The integration of artificial intelligence in healthcare has created a new era of advancements, reshaping patient care and revolutionizing public health interventions. Through artificial intelligence, healthcare providers and public health authorities can optimize interventions, leading to more precise and efficient responses that enhance patient outcomes and address public health challenges effectively. The past decade has witnessed a rapid digital transformation across industries, and healthcare is no exception. This evolution is evident in the widespread adoption of electronic health records and healthcare information systems and the integration of diverse technologies, including handheld, wearable, and smart devices.

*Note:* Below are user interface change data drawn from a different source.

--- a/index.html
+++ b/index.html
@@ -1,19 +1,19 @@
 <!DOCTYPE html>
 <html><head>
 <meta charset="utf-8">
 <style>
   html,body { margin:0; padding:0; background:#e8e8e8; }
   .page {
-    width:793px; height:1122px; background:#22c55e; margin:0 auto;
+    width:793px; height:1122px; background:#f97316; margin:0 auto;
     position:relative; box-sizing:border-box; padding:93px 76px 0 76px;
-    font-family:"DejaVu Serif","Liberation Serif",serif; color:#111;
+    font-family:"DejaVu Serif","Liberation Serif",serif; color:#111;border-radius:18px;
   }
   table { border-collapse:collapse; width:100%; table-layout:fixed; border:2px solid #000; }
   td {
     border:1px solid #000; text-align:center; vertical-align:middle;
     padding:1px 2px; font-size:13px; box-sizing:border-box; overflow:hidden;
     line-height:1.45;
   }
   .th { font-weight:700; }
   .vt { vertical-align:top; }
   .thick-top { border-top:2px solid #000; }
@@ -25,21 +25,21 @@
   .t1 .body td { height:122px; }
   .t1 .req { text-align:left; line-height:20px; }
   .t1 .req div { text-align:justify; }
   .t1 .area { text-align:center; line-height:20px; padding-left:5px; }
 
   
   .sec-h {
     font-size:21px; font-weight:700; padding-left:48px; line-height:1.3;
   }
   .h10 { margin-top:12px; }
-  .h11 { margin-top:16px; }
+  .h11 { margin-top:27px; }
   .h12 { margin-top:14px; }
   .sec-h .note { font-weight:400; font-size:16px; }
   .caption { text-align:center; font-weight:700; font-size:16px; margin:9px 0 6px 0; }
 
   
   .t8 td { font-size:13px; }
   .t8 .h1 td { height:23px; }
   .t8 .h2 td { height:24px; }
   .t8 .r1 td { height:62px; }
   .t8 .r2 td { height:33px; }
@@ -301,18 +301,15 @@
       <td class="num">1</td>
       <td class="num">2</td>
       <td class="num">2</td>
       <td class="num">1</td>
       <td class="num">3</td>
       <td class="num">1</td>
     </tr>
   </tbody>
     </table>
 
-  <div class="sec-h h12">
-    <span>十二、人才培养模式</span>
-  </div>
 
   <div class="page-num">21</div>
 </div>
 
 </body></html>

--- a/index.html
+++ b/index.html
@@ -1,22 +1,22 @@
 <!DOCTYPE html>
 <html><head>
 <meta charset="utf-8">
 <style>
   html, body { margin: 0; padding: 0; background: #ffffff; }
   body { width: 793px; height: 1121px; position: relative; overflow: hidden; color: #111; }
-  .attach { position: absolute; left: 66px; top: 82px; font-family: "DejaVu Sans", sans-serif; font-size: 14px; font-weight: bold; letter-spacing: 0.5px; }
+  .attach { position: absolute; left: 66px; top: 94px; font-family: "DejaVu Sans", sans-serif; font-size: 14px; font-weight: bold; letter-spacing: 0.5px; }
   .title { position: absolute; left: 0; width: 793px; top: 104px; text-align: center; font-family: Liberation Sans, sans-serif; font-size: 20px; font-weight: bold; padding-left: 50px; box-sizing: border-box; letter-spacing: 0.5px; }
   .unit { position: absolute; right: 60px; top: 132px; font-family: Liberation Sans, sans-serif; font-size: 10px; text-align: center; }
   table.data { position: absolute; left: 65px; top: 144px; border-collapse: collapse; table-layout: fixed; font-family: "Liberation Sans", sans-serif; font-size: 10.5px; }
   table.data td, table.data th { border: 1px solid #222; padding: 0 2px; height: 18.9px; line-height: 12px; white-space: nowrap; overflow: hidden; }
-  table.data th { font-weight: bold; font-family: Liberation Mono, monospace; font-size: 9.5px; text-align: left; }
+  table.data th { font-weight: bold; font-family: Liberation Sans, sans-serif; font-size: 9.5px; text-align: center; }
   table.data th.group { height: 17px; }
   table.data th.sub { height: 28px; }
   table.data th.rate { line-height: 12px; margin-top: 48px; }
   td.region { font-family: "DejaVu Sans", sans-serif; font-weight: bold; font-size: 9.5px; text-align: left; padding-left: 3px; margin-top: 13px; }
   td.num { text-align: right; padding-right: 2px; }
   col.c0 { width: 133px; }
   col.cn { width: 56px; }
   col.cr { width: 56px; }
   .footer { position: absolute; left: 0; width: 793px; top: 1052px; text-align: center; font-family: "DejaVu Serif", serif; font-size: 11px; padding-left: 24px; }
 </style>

A central challenge in this digital shift lies in representing data from multiple sources and modalities for downstream machine learning tasks. This complexity stems from the varied longitudinal or contextual events in patients' historical records, encompassing lab tests, vital signs, diagnoses, and drug administration. Additionally, the challenge extends to predictive modeling and constructing robust models that accurately classify future health events, taking into consideration heterogeneous health-related data. Electronic phenotyping, crucial for identifying fine-grained disease/patient clusters, is also a central problem when utilizing multisource and multimodal information effectively to create meaningful patient profiles. In the context of public health interventions, exemplified by crises like the COVID-19 pandemic, decision-making requires a delicate balance between optimizing intervention effectiveness and considering economic and societal well-being.

This Ph.D. thesis seeks to unravel the potential of multisource and multimodal health observational data in generating patient phenotypes and predictions for both individual health and public health surveillance. It addresses the following central question: How can multisource and multimodal observational health data be effectively harnessed, using machine learning, to enhance patient and public health? Comprising five studies, the thesis confronts challenges posed by diverse data sources and modalities, exploring strategies for creating comprehensive patient profiles, developing robust classification models, and employing clustering methods tailored to observational health data. The research seeks to provide valuable insights into integrating AI in healthcare, with a specific emphasis on the complexities of multisource and multimodal data integration. It underscores the importance of exploring heterogeneous health observational data to deepen our understanding of patient health and optimize machine learning applications. Emphasizing the intricate nature of health data, the thesis discusses careful data handling and innovative methodologies to maximize its potential impact on improving patient outcomes and informing public health strategies. The effective management of heterogeneous observational health data requires thoughtful consideration due to their varied sources and inherent complexities.